### Your task
Make an exact copy of every entry below, with the pictures left out.

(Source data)

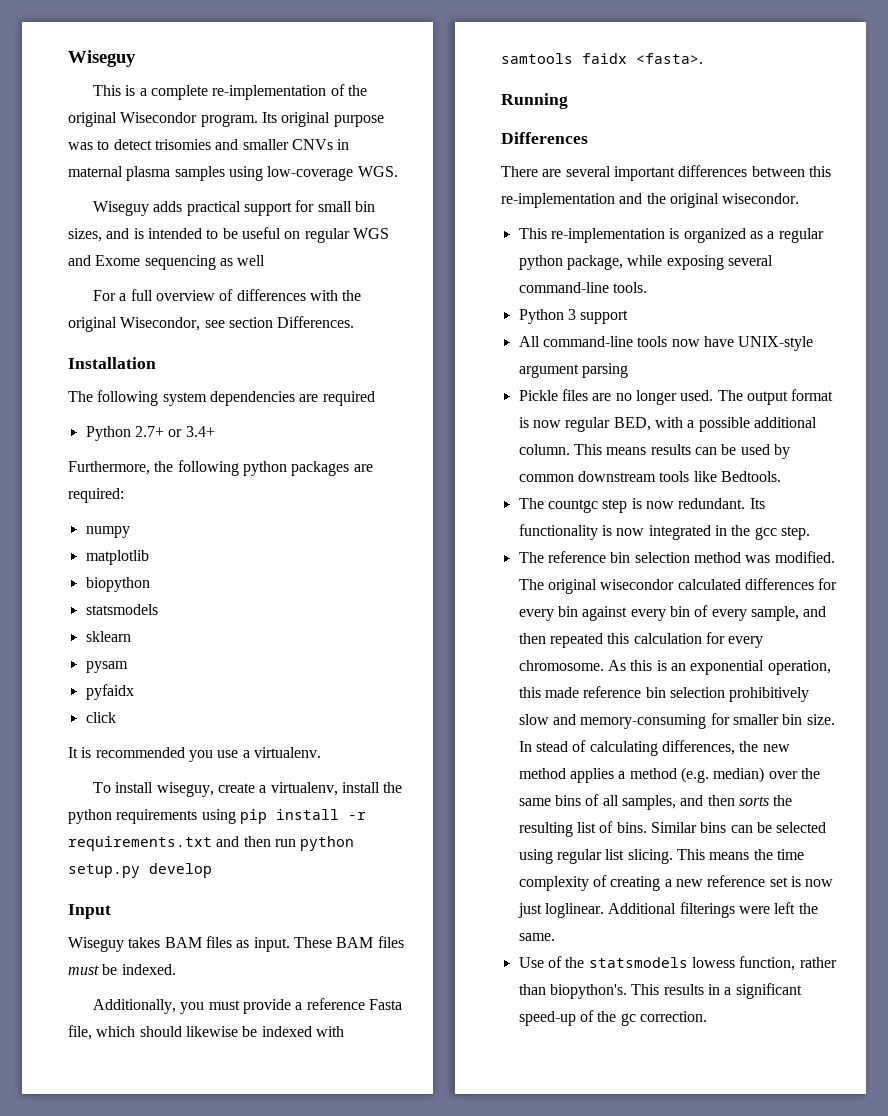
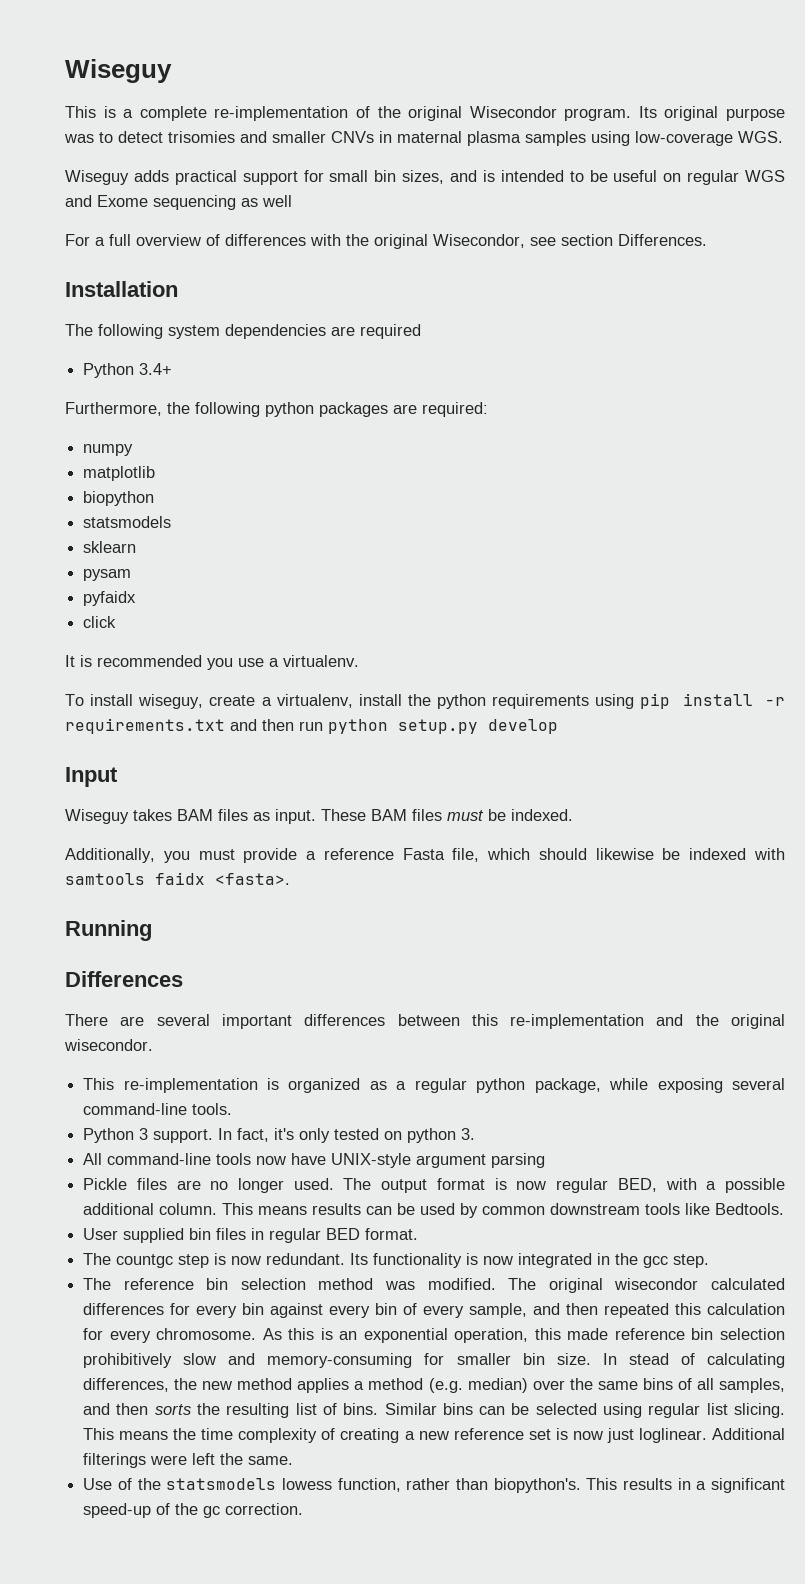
[134,426,183,437] 2.7+ or -> (135, 370) none
[580,310,629,324] support -> [153,1128,476,1143] support. In fact, it's only tested on python 3.
(781, 476) none -> [83,1228,419,1243] // User supplied bin files in regular BED format.

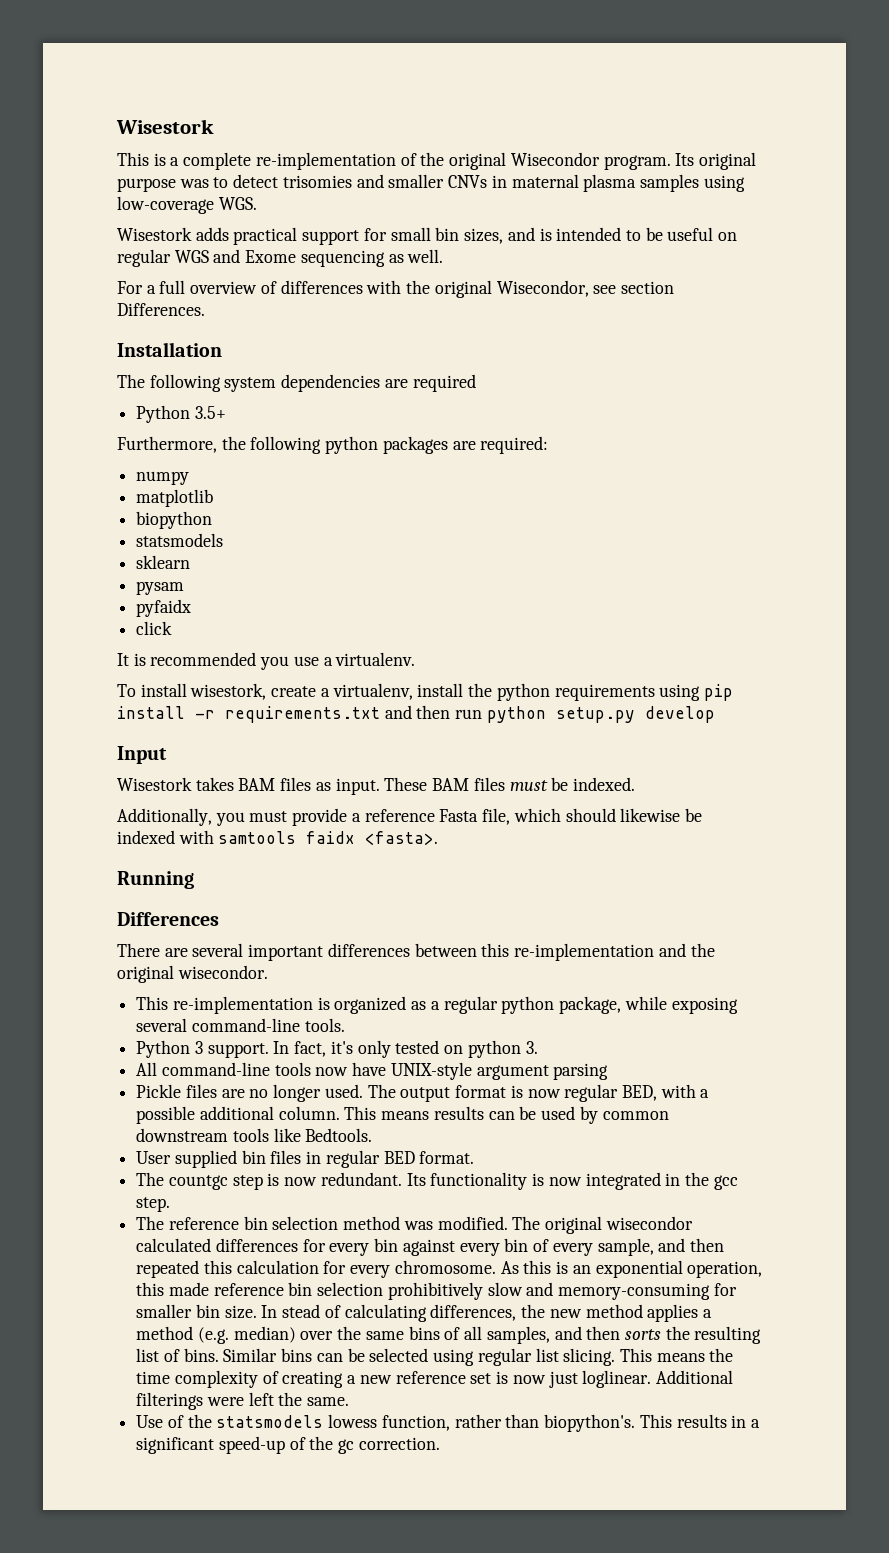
[65,59,172,83] Wiseguy -> [116,119,214,134] Wisestork
[65,170,129,185] Wiseguy -> [117,227,192,241] Wisestork
[262,195,292,207] well -> [407,249,444,263] well.
[139,363,173,375] 3.4+ -> [194,406,226,419] 3.5+
[138,694,204,709] wiseguy, -> [190,683,267,700] wisestork,
[65,809,129,824] Wiseguy -> [117,777,192,791] Wisestork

### Expected answer
[134,426,183,437] 2.7+ or -> (135, 370) none
[580,310,629,324] support -> [153,1128,476,1143] support. In fact, it's only tested on python 3.
(781, 476) none -> [83,1228,419,1243] // User supplied bin files in regular BED format.

[65,59,172,83] Wiseguy -> [116,119,214,134] Wisestork
[65,170,129,185] Wiseguy -> [117,227,192,241] Wisestork
[262,195,292,207] well -> [407,249,444,263] well.
[139,363,173,375] 3.4+ -> [194,406,226,419] 3.5+
[138,694,204,709] wiseguy, -> [190,683,267,700] wisestork,
[65,809,129,824] Wiseguy -> [117,777,192,791] Wisestork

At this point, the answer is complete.